§ **EXERCISE**
Copy each entry below verbatim. Skip the pictures.

[Before-and-after change data]

■ ■ ■

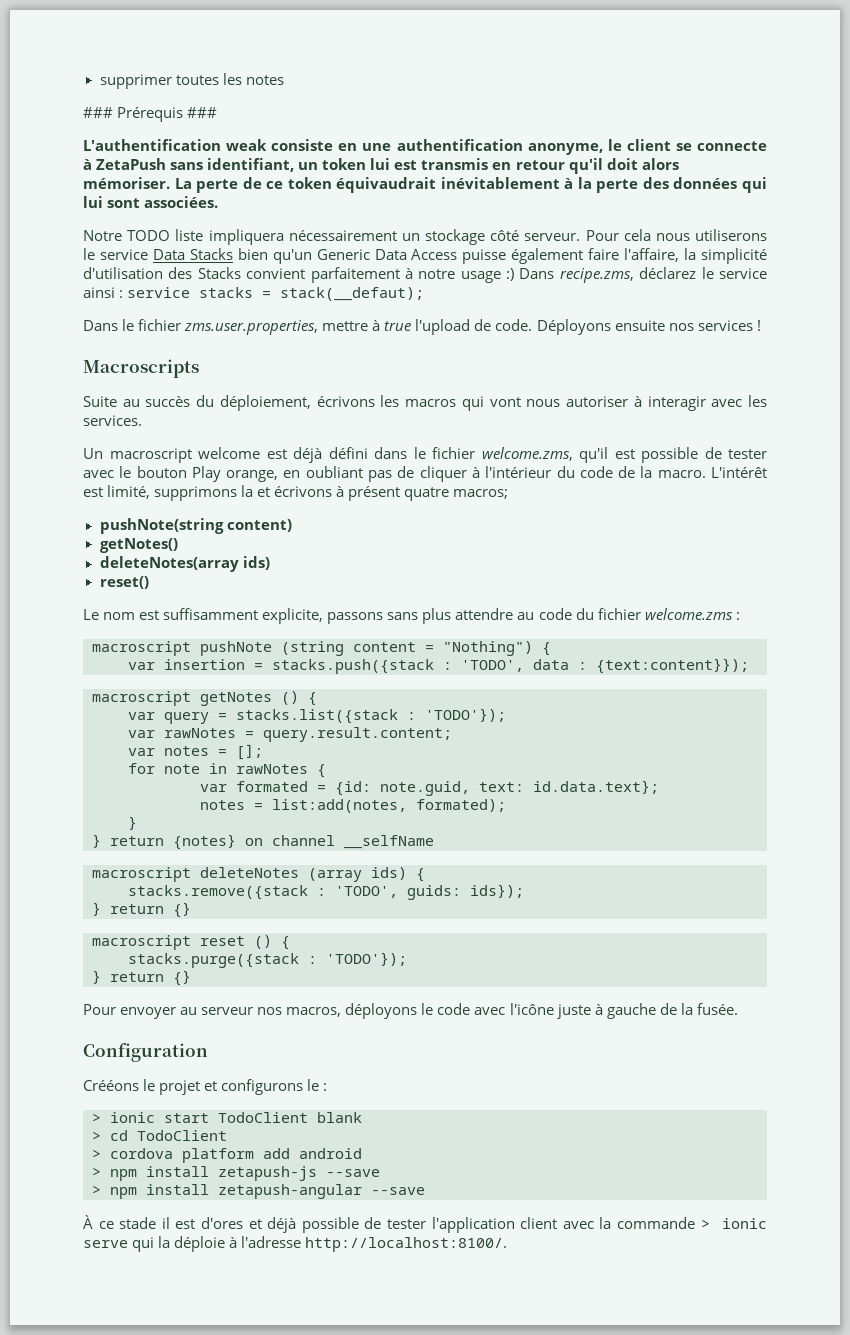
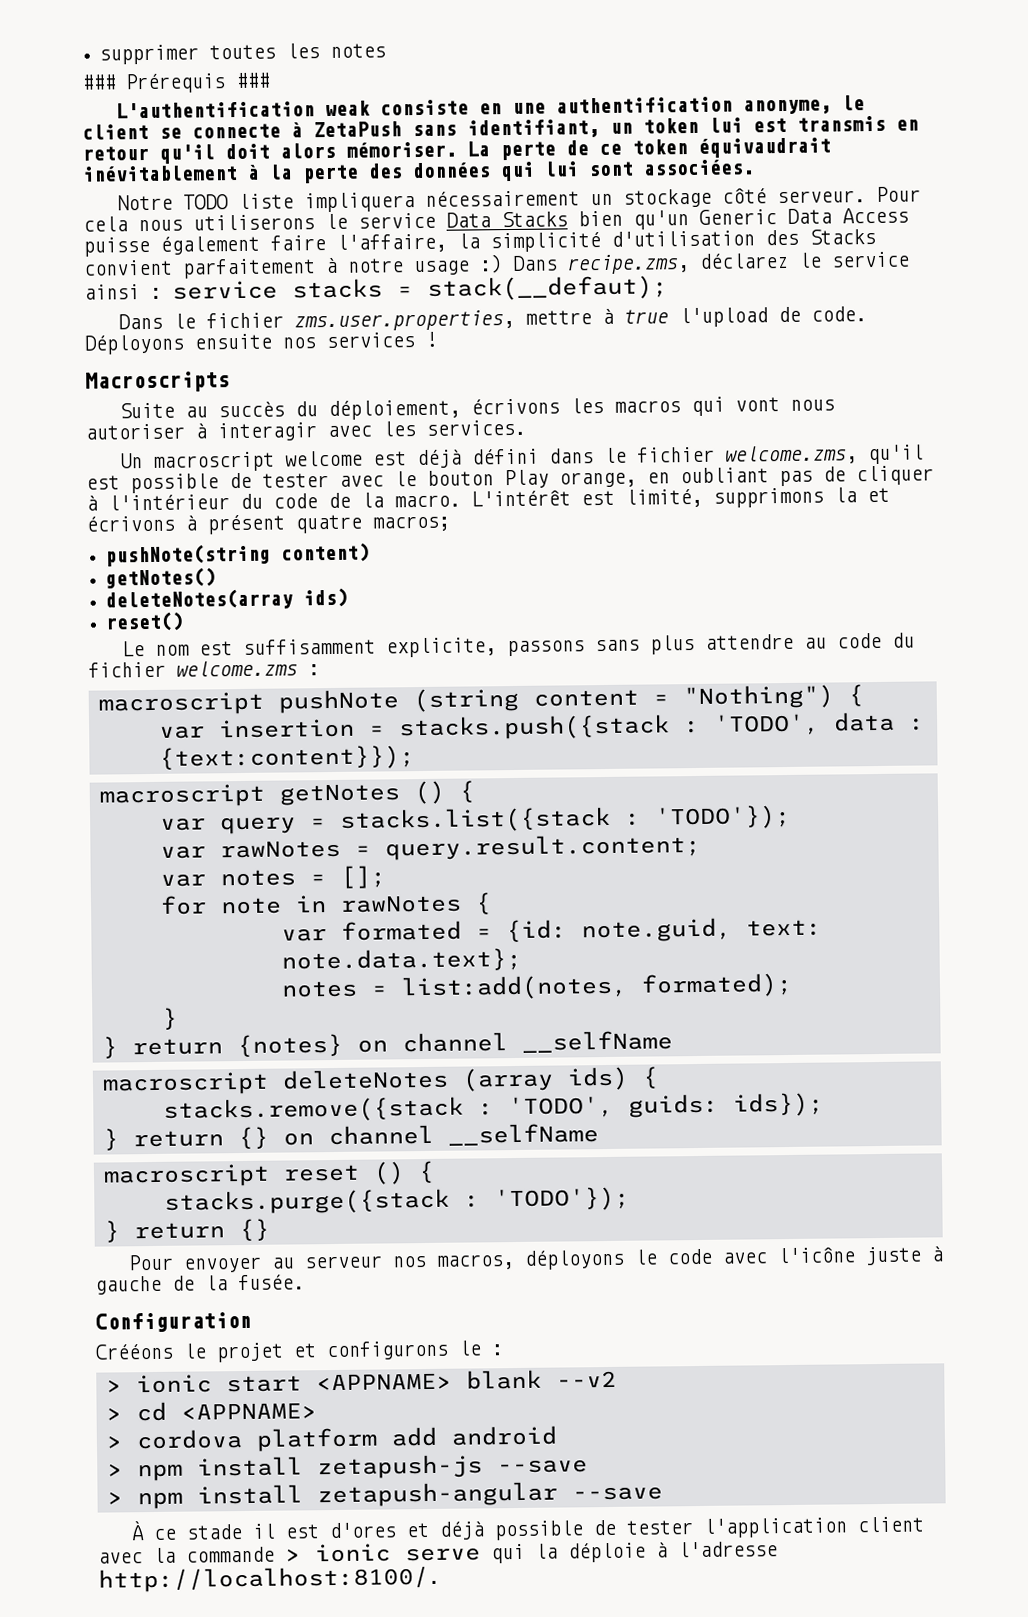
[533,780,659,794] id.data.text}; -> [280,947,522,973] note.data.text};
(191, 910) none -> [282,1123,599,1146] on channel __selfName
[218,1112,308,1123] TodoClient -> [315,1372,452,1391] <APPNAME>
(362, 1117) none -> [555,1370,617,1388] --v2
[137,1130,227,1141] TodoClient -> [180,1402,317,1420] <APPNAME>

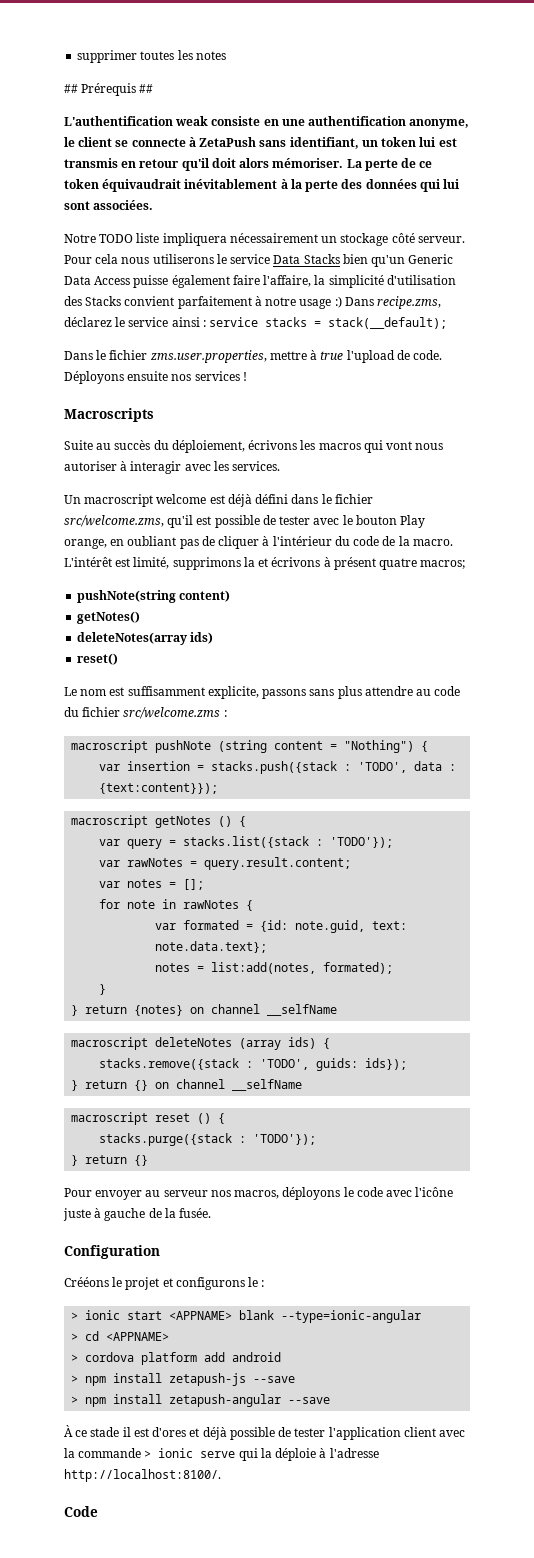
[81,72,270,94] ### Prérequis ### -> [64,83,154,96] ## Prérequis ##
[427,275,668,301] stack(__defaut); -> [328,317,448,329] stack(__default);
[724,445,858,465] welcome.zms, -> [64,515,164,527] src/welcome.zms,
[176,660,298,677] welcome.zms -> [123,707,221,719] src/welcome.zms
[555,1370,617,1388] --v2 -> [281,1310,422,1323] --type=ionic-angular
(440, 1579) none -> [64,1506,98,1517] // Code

■ ■ ■

§ **RESULT OF THE EXERCISE**
[533,780,659,794] id.data.text}; -> [280,947,522,973] note.data.text};
(191, 910) none -> [282,1123,599,1146] on channel __selfName
[218,1112,308,1123] TodoClient -> [315,1372,452,1391] <APPNAME>
(362, 1117) none -> [555,1370,617,1388] --v2
[137,1130,227,1141] TodoClient -> [180,1402,317,1420] <APPNAME>

[81,72,270,94] ### Prérequis ### -> [64,83,154,96] ## Prérequis ##
[427,275,668,301] stack(__defaut); -> [328,317,448,329] stack(__default);
[724,445,858,465] welcome.zms, -> [64,515,164,527] src/welcome.zms,
[176,660,298,677] welcome.zms -> [123,707,221,719] src/welcome.zms
[555,1370,617,1388] --v2 -> [281,1310,422,1323] --type=ionic-angular
(440, 1579) none -> [64,1506,98,1517] // Code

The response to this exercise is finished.